Une Charte pour la promotion de l’égalité dans la fonction publique

Une Charte pour la promotion de l’égalité dans la fonction publique a été signée le 2 décembre 2008. Les administrations de l’Etat et les établissements à caractère scientifique et technologique ont participé à son suivi. Le bilan 2011 porte sur la question de l’égalité professionnelle entre les femmes et les hommes : 22 ministères ou organismes (sur 23 sollicités) ont apporté leurs contributions en 2011 (16 en 2010).  

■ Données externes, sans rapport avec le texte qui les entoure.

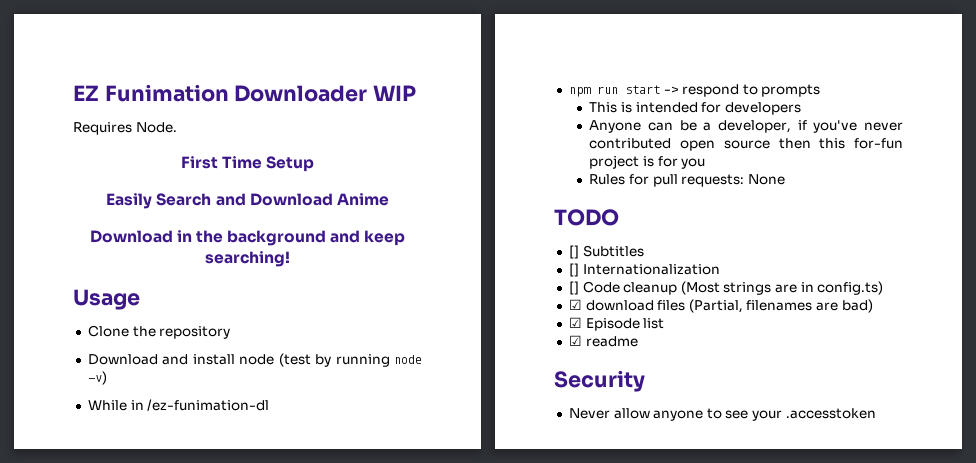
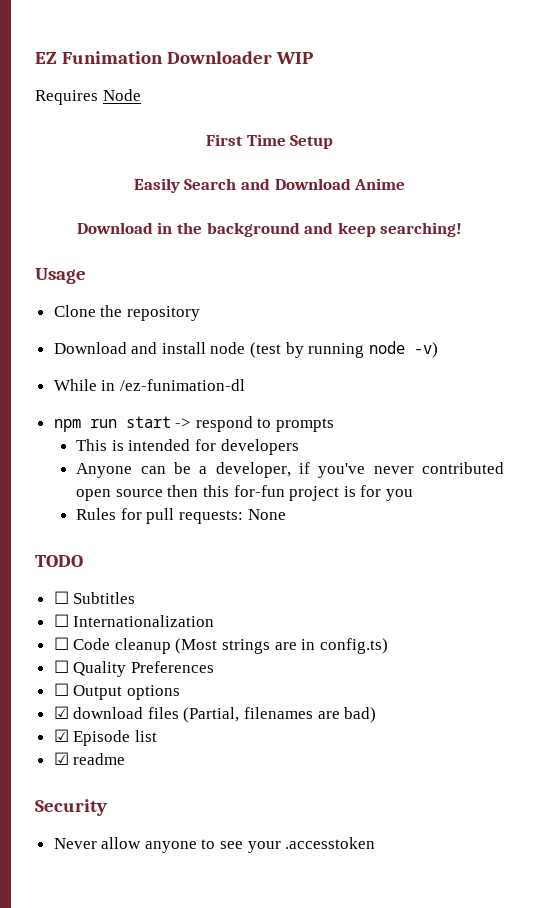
[135,122,177,133] Node. -> [102,89,141,101] Node
[568,245,579,259] [] -> [53,591,69,604] ☐
[568,263,579,277] [] -> [53,614,69,627] ☐
[568,281,579,295] [] -> [53,637,69,650] ☐
(884, 288) none -> [53,660,214,677] [53,683,180,700] // ☐ Quality Preferences // ☐ Output options

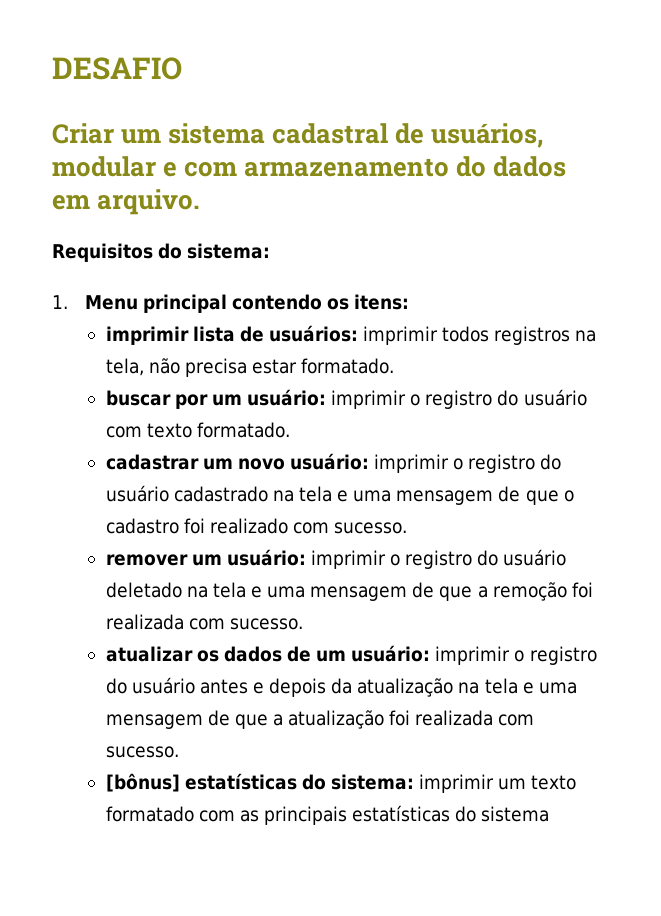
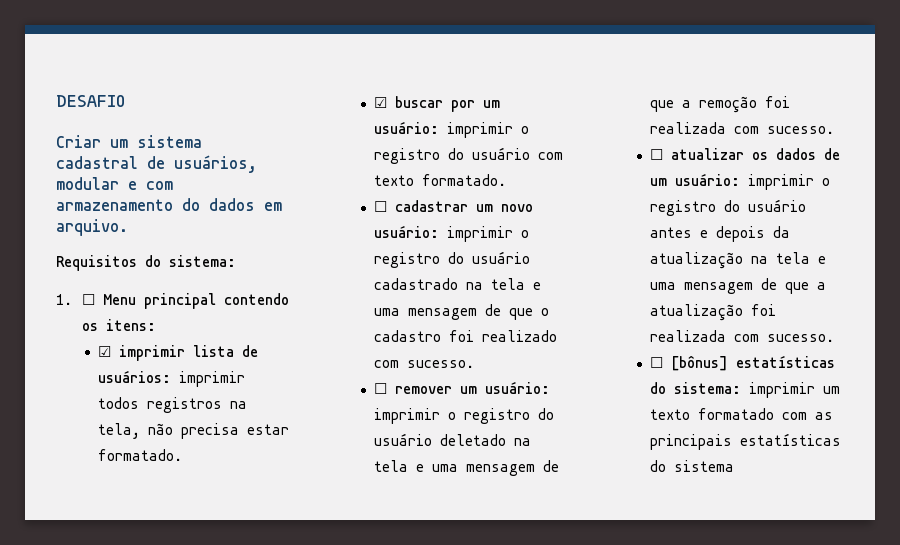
(68, 302) none -> [81,294,95,305] ☐
(410, 302) none -> [98,346,112,357] ☑
(395, 366) none -> [374,97,388,108] ☑
(290, 430) none -> [374,201,388,212] ☐
(408, 528) none -> [374,383,388,394] ☐
(303, 624) none -> [650,149,664,160] ☐
(179, 752) none -> [650,357,664,368] ☐

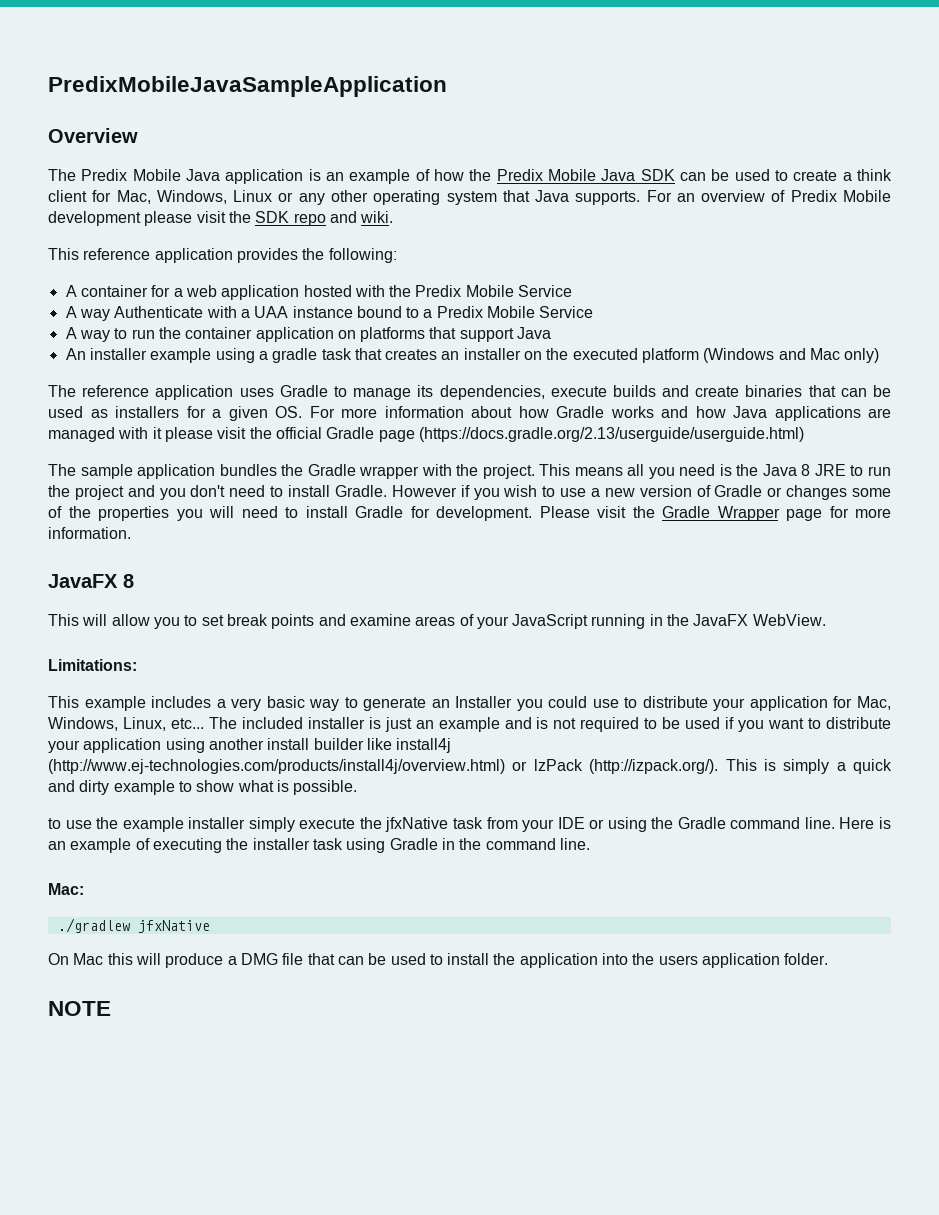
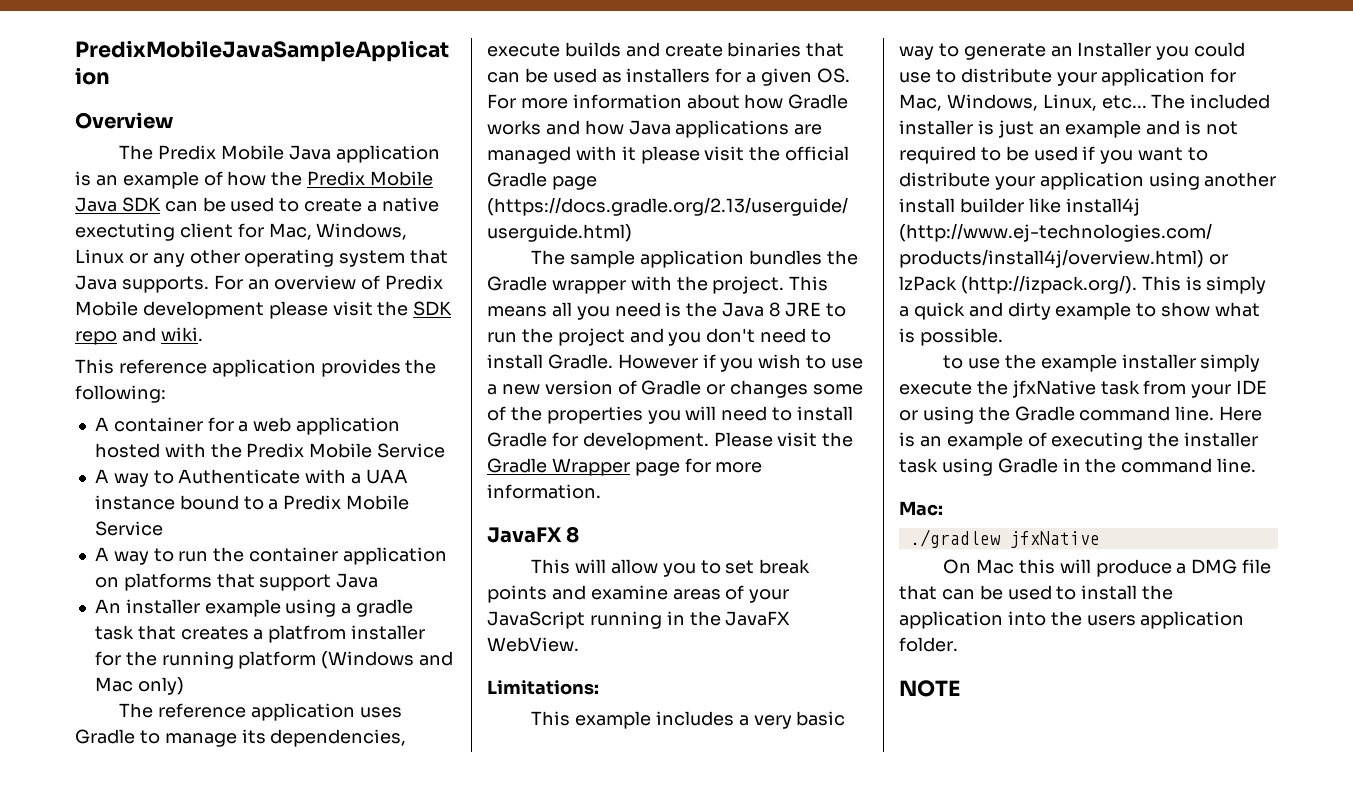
[857,169,893,181] think -> [381,197,439,212] [75,223,175,241] native exectuting
(110, 315) none -> [153,470,174,484] to
[441,348,638,360] an installer on the executed -> [253,625,426,643] [94,651,234,669] a platfrom installer for the running

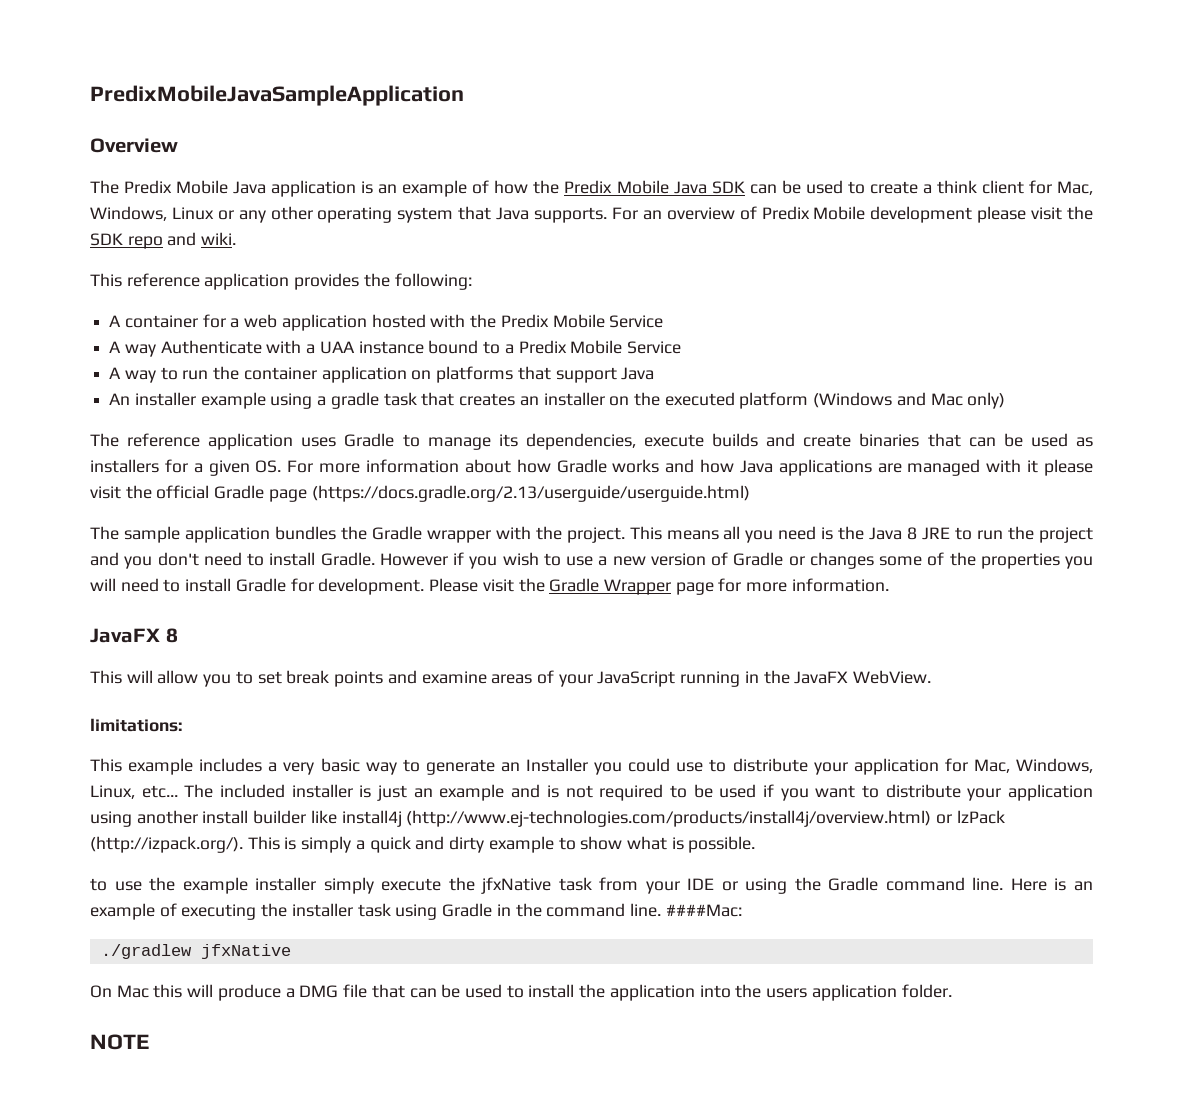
[381,197,439,212] [75,223,175,241] native exectuting -> [936,180,977,194] think
[153,470,174,484] to -> (156, 350) none
[253,625,426,643] [94,651,234,669] a platfrom installer for the running -> [519,392,735,406] an installer on the executed
[487,680,599,695] Limitations: -> [90,718,182,732] limitations:
[899,501,943,516] // Mac: -> [665,904,742,917] ####Mac:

L’Association des directeurs d’hôpitaux 

L’ADH a présenté, le 8 mars 2012, son premier rapport sur "L’égalité hommes/femmes chez les directeurs d’hôpital" (retrouvez l'article d'emploipublic.fr). Cette association, qui regroupe des élèves et anciens élèves de l’Ecole nationale des hautes études en santé publique, anciennement école nationale de santé publique de Rennes, s’est dotée d’une commission pour "l’égalité et la mixité".

Le rapport fait état des disparités dans l’accès aux postes à responsabilité, les inégalités de carrière, d’avancement, de rémunération, avec des comparaisons entre les secteurs public et privé hospitaliers, et entre les trois versants de la fonction publique.

Au 31 décembre 2010, parmi 3 400 directeurs d’hôpitaux, 38 % étaient des femmes, mais seulement 17 % étaient chefs d'établissement et DGA de CHU, soit 92 directrices pour 500 directeurs. Les femmes dirigent surtout des Ehpad (22 %), des Centres hospitaliers spécialisés (CHS, 15,9 %) et des Centres hospitaliers (CH, 15 %).

De nombreux témoignages et rapports d’étonnement "parité" réalisés par des élèves directeurs d’hôpital et des jeunes générations, qui traduisent avec humour leurs constats.

L’ADH propose :

  • une sensibilisation large
  • l’exploitation fine des statistiques
  • la formation et le coaching
  • la mise en place de critères d’évaluation des dirigeants hospitaliers
  • un dispositif de postes tournants sur les fonctions vacantes pour absences longues.

Les rencontres d'Emploipublic.fr

La rédaction a consacré toutes ses rencontres territoriales RH de 2012 à l'égalité professionnelle hommes-femmes. Régulièrement, tout au long de l'année, des DRH ont débattu entre eux et avec la salle de ce sujet. Récemment, notre Rencontre d'actualité organisée à Lille, en janvier 2014, a fait un point sur ce thème.